44.3.2 There shall be a Board of three arbitrators, of whom each Party shall select one, and the third arbitrator shall be appointed by the two arbitrators so selected, and in the event of disagreement between the two arbitrators, the appointment shall be made in accordance with the Rules.
44.3.3 The arbitrators shall make a reasoned award (the “Award”). Any Award made in any arbitration held pursuant to this Article 44 shall be final and binding on the Parties as from the date it is made, and the Concessionaire and the Authority agree and undertake to carry out such Award without delay.
44.3.4 The Concessionaire and the Authority agree that an Award may be enforced against the Concessionaire and/or the Authority, as the case may be, and their respective assets wherever situated.
44.3.5 This Agreement and the rights and obligations of the Parties shall remain in full force and effect, pending the Award in any arbitration proceedings hereunder.
44.4 Adjudication by Regulatory Authority or Commission
In the event of constitution of a statutory Regulatory Authority or Commission with powers to adjudicate upon disputes between the Concessionaire and the Authority, all Disputes arising after such constitution shall, instead of reference to arbitration under Clause 44.3, be adjudicated upon by such Regulatory Authority or Commission in accordance with the Applicable Law and all references to Dispute Resolution Procedure shall be construed accordingly. For the avoidance of doubt, the Parties hereto agree that the adjudication hereunder shall not be final and binding until an appeal against such adjudication has been decided by an appellate tribunal or High Court, as the case may be, or no such appeal has been preferred within the time specified in the Applicable Law.
8. Concededly, the petitioner had taken the requisite steps in terms of Clause 44.2 however, the same could not materialise and no conciliation proceedings were held. Five long years have passed since the process for conciliation was initiated. Moreover, it is a settled position in law that compliance with any amicable resolution process at the pre-referral stage in an arbitration agreement is merely directory in nature and not mandatory. A Coordinate Bench of this Court in Jhajharia Nirman Ltd. v. South Western Railways, reported as 2024 SCC OnLine Del 7133, while taking note of the previous decisions of this Court, has categorically held to a similar extent. The relevant portion of the same is reproduced hereinunder:
18. In numerous judicial precedents, this Court has taken the view that any pre-condition in an arbitration agreement obliging one of the contracting parties to either exhaust the pre-arbitral amicable resolution avenues or to take recourse to Conciliation are directory and not mandatory.

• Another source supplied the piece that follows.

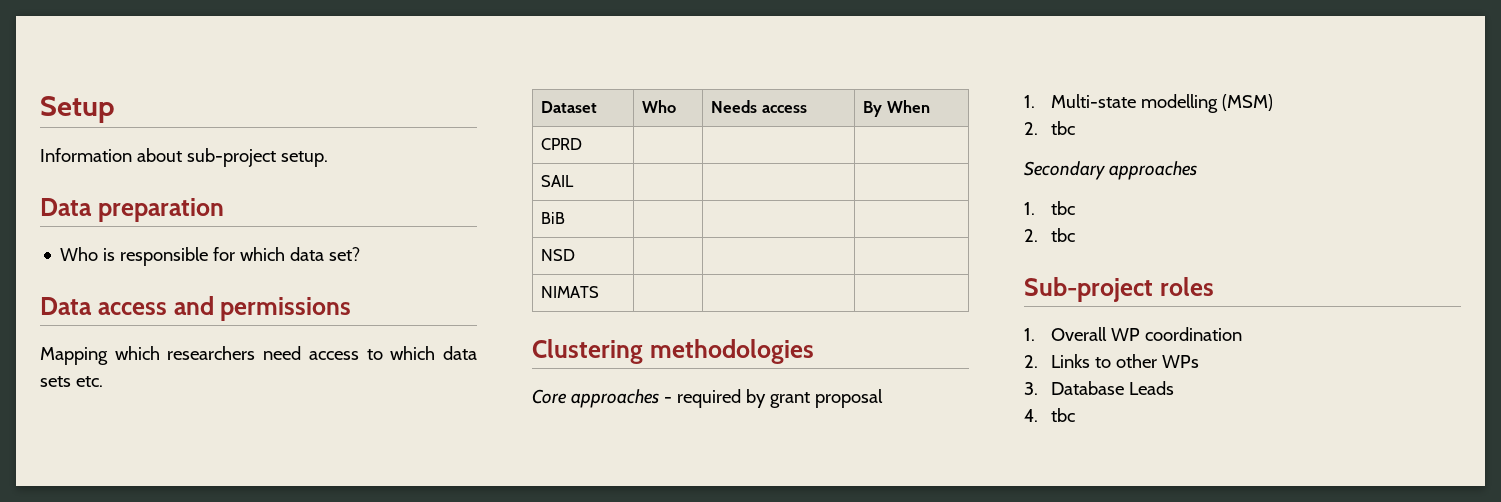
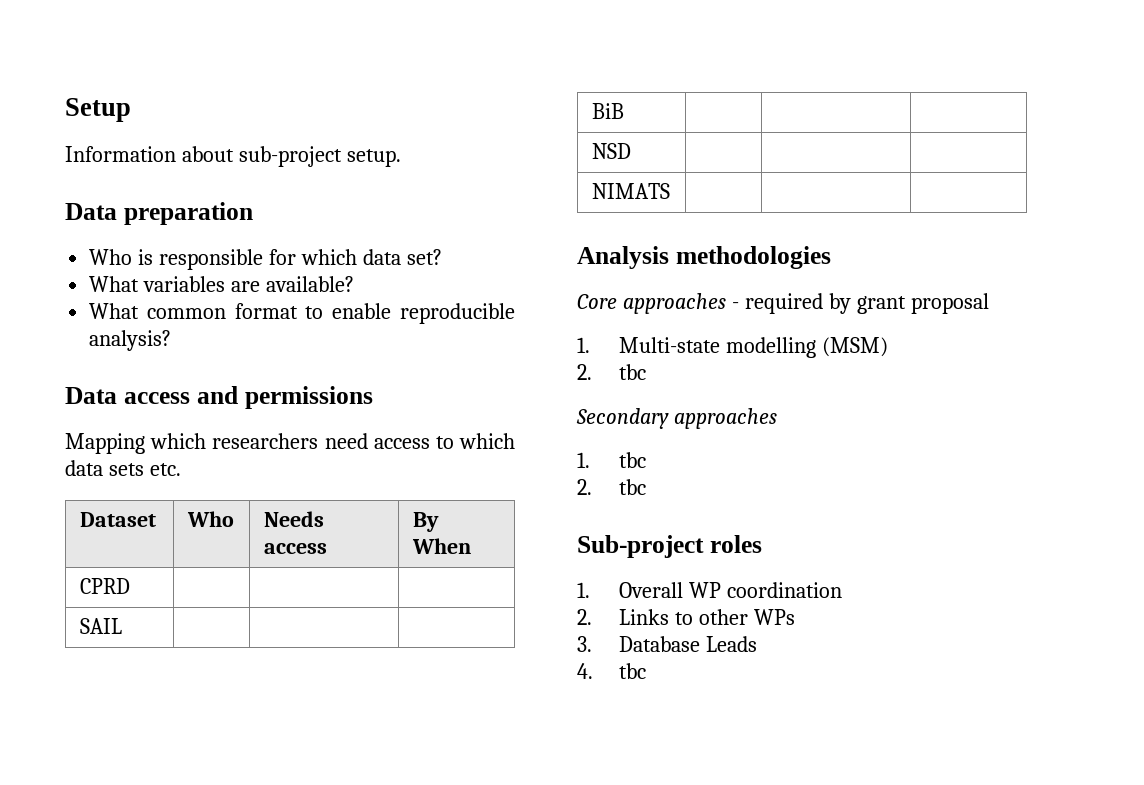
(361, 254) none -> [89,276,355,292] [89,303,515,324] [89,330,172,351] // What variables are available? // What common format to enable reproducible analysis?
[532,339,643,364] Clustering -> [577,246,669,269] Analysis

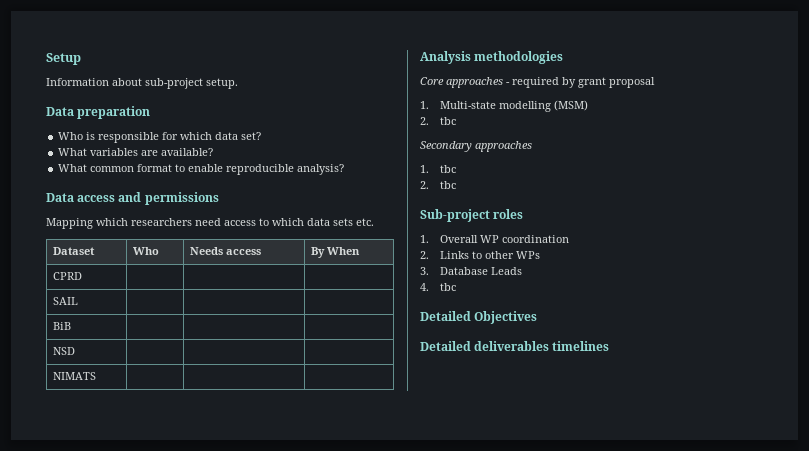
(647, 671) none -> [420,311,538,324] [420,341,610,351] // Detailed Objectives // Detailed deliverables timelines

19. In this regard, reference may be made to Oasis Projects Ltd. v. National Highway & Infrastructure Development Corporation Limited, (2023) 1 HCC (Del) 525, wherein the Court has observed as under:
12. The primary issue to be decided in the present petition is, therefore, as to whether it was mandatory for the petitioner to resort to the conciliation process by the Committee before invoking arbitration. Though Article 26.2 clearly states that before resorting to arbitration, the parties agree to explore conciliation by the Committee, in my opinion, the same cannot be held to be mandatory in nature. It needs no emphasis that conciliation as a dispute resolution mechanism must be encouraged and should be one of the first endeavours of the parties when a dispute arises between them. However, having said that, conciliation expresses a broad notion of a voluntary process, controlled by the parties and conducted with the assistance of a neutral third person or persons. It can be terminated by the parties at any time as per their free will. Therefore, while interpreting Article 26.2, the basic concept of conciliation would have to be kept in mind.
Therefore, having considered the contentions of the parties and the aforenoted legal position, this Court is not inclined to accede to the objection raised by learned counsel for respondent No.1.
9. It is noted that the subject agreement stipulates for the reference of the disputes to an Arbitral Tribunal comprising of three Arbitrators, where the petitioner and respondent No.1 each shall appoint one Arbitrator and such appointed Arbitrators shall appoint the 3rd Arbitrator. Learned counsel for the petitioner states, upon instructions, that the petitioner proposes the name of Honble Mr. Justice P.K. Jaiswal, Former Judge of Allahabad High Court as its nominee Arbitrator.
10. At this stage, learned counsel for the respondent submits that respondent No.1 seeks one weeks time to nominate its Arbitrator. He also prays that liberty be granted to raise all contentions as to the merits of the case before the Arbitral Tribunal.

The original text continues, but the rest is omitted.